The elevator arrived after almost a minute of the tense, paranoid, utterly ridiculous stare-down and Logan hesitated at the control panel, eyeing the guards just outside the doors, their fingers still on the triggers of their weapons.
“Where do you go to find someone to broker a deal in this place?”
He thought they might not answer, as worried about losing face as he was, but one of them surprised him. A woman, naturally. Women were as concerned about image as men, but they expressed it differently.
“Most of them,” she told him, “are on G level.”
“G level it is, then,” he said, smiling in gratitude and hitting the control.
“What the fuck was that all about?” Acosta—he still couldn’t think of the man as Bray, which he supposed, was the point of having a cover—exploded the instant the car went into motion.
“Aren’t you worried the car is bugged?” Lyta asked, cocking a wry eyebrow at the Intelligence officer.
“Well, I fucking would be,” he snapped back at her, “if I didn’t have a jammer field sewn into the lining of my jacket.”
“Why the hell do you have a jammer sewn into your jacket?” Kurtz demanded. He stared at Acosta as if the other man had grown an extra head.
“He’s Military Intelligence,” Logan told him. Acosta glared at him and he rolled his eyes. “Sorry.
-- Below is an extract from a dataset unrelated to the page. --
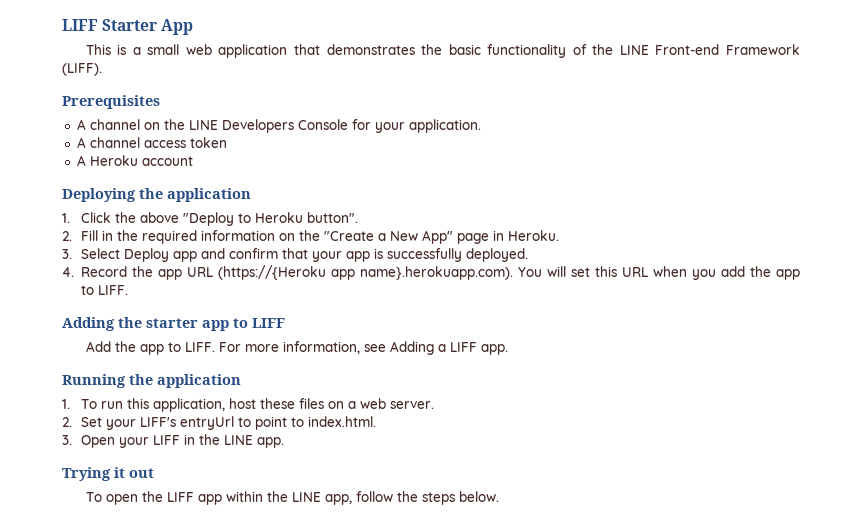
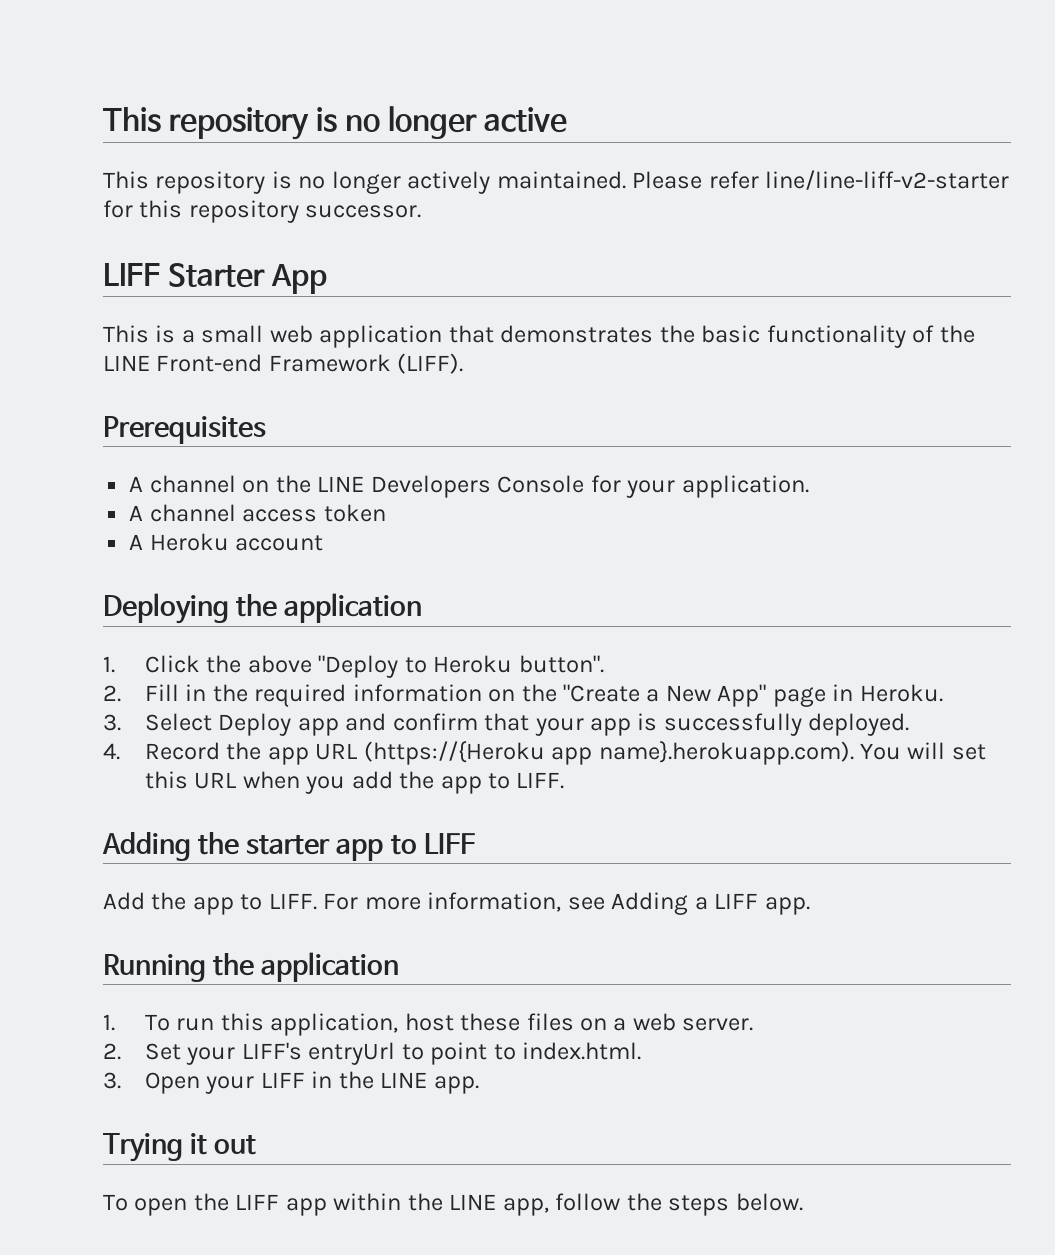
(62, 25) none -> [103,106,567,140] [103,170,1010,194] [103,200,422,223] This repository is no longer active // This repository is no longer actively maintained. Please refer line/line-liff-v2-starter for this repository successor. //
Valentine, don’t tell anyone.”
“Oh yeah,” Kurtz said, nodding dumbfounded agreeme
nt. “Who would I tell?”
Acosta still didn’t seem happy about it, but he sighed and turned back to Logan. “Now, what happened and do they know who we are?”
“As far as I know,” Logan said, “our cover is still intact.” He was calm, mostly as a reaction to Acosta’s lack of it. “The bad news is, Starkad was already here and gone.”
“Oh, shit,” Katy spat the words out. “Did they get him?”
“I don’t know,” he admitted. “I’m fairly sure they got the ship he came in on.” When they hadn’t seen it coming into the bay, he’d just thought it was in the antipolar docking hub; but if Starkad had already been here, they’d have grabbed it.
“That’s why you asked about a broker,” Lyta guessed, eyes narrowing with a penetrating discernment that had made so many of her enemies uncomfortable over the years. The others were staring at her and Logan in confusion and Logan wondered if he’d have to explain, but Lyta took pity on them. “Brokers are just what they sound like. They make deals, exchange favors. If Terrin was thinking straight when he got here, he might have gone to one to try to get passage off the station.”
“If they didn’t sell him out,” Logan added, hand going involuntarily to the butt of his holstered handgun.
“We’ll get him back,” Katy said softly beside his ear.
He nodded gratefully, but wasn’t comforted. He’d made the call to leave Terrin behind on Terminus. If he’d gotten him killed, he wasn’t sure if their father would ever forgive him.
“I want him back, too,” Lyta said into the silence that had fallen over the car. “But there’s something else to consider.”
“The data he was carrying,” Acosta added, a little heat behind his words telling Logan he was annoyed at how quickly they’d forgotten what he considered the crux of their mission. “If he was captured, did he have it on him?”
“That’s why you’re along, Major Bray,” Logan told him, his voice going cold. “General Constantine sent you to find and secure the data. Me, I have a mission directly from the Guardian.” His eyes bored into the Intelligence agent’s. “I’m here to save my brother.”